In a long-running dispute over money, the federal government holds in trust for Native American tribes, U.S. District Judge Royce Lamberth held interior secretaries Gale Norton, a Republican, in 2002, and Bruce Babbitt, a Democrat, in 1999, in contempt and twice ordered the Interior Department to disconnect its computers.
The federal appeals court in Washington overturned the contempt charge against Norton and finally removed Lamberth from the case in 2006.
Even without sanctions, though, contempt findings “have a shaming effect that gives them substantial if imperfect deterrent power,” Parrillo wrote.
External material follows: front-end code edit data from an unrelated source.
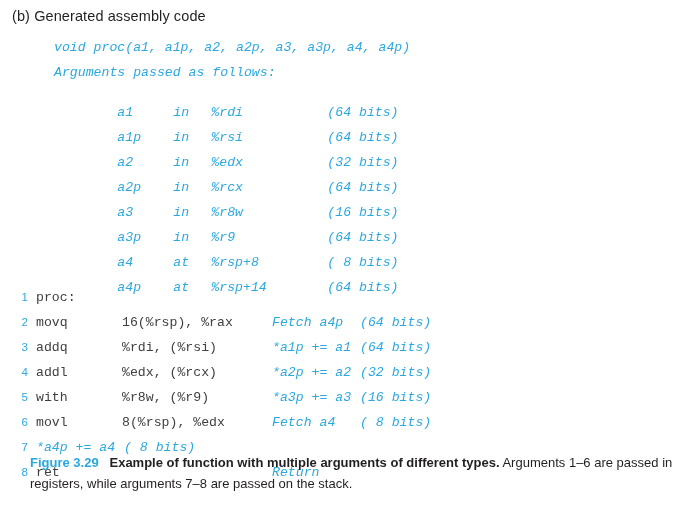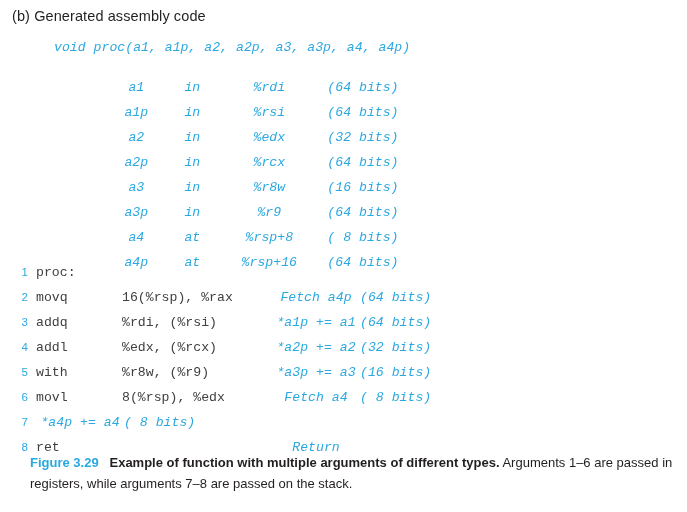--- a/index.html
+++ b/index.html
@@ -78,7 +78,6 @@
     color: #2BA8E0;
     font-style: italic;
     white-space: pre;
-    text-align: center;
   }
 
   .code-txt {

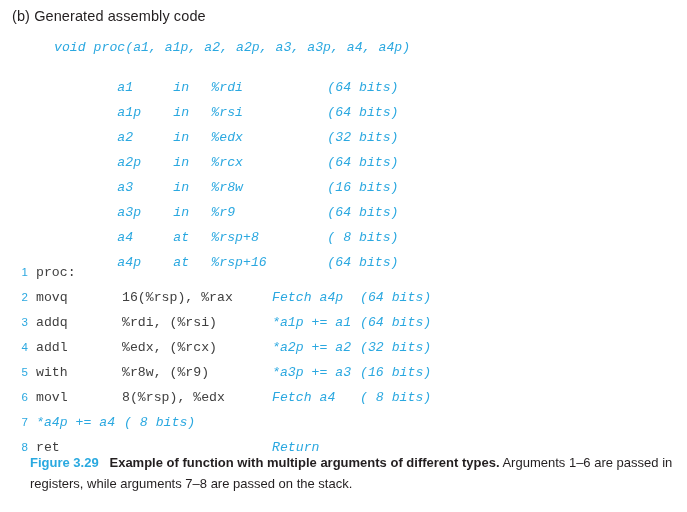--- a/index.html
+++ b/index.html
@@ -181,6 +181,11 @@
       <span class="cmt">void proc(a1, a1p, a2, a2p, a3, a3p, a4, a4p)</span>
     </div>
 
+    <div class="code-line">
+      <span class="gutter-blank"></span>
+      <span class="col-indent"></span>
+      <span class="cmt">Arguments passed as follows:</span>
+    </div>
 
     <div class="code-line">
       <span class="gutter-blank"></span>

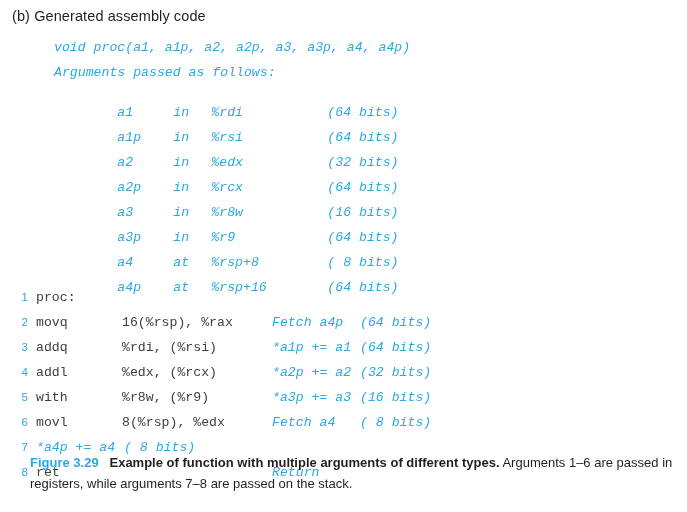--- a/index.html
+++ b/index.html
@@ -247,7 +247,7 @@
       <span class="gutter-blank"></span>
       <span class="col-indent"></span>
       <span class="cmt">
-        <span class="arg-name">a4p</span><span class="arg-loc">at</span><span class="arg-reg">%rsp+16</span><span class="arg-bits">(64 bits)</span>
+        <span class="arg-name">a4p</span><span class="arg-loc">at</span><span class="arg-reg">%rsp+14</span><span class="arg-bits">(64 bits)</span>
       </span>
     </div>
But he acknowledged that the potency of contempt rests on the widely shared view that officials comply with court orders.
In 1987, a divided Supreme Court ruled that district court judges have the authority to appoint private attorneys to prosecute criminal contempt actions. Justice Antonin Scalia, who disagreed with the majority decision, concluded that the courts don’t have the power to appoint attorneys to conduct contempt prosecutions.
Stanford Law School professor Robert Weisberg, who teaches criminal procedure, said Boasberg's claim that the government flagrantly violated his order is “very convincing.”
“This looks so sound to me that I think it will be difficult to win a reversal, which means we may have a standoff,” he said.
Weisberg said he is concerned that the showdown between the judge and administration could move the government even closer to a constitutional crisis.
“I’m supposed to say, because everybody else does, that we have to be careful about using the term ‘constitutional crisis.’ It means too many things, it’s overused,” he said. “That aside, what the country has been waiting for ... some with happy anticipation, is for a flat-out refusal to obey a legal court order. This is pretty close.”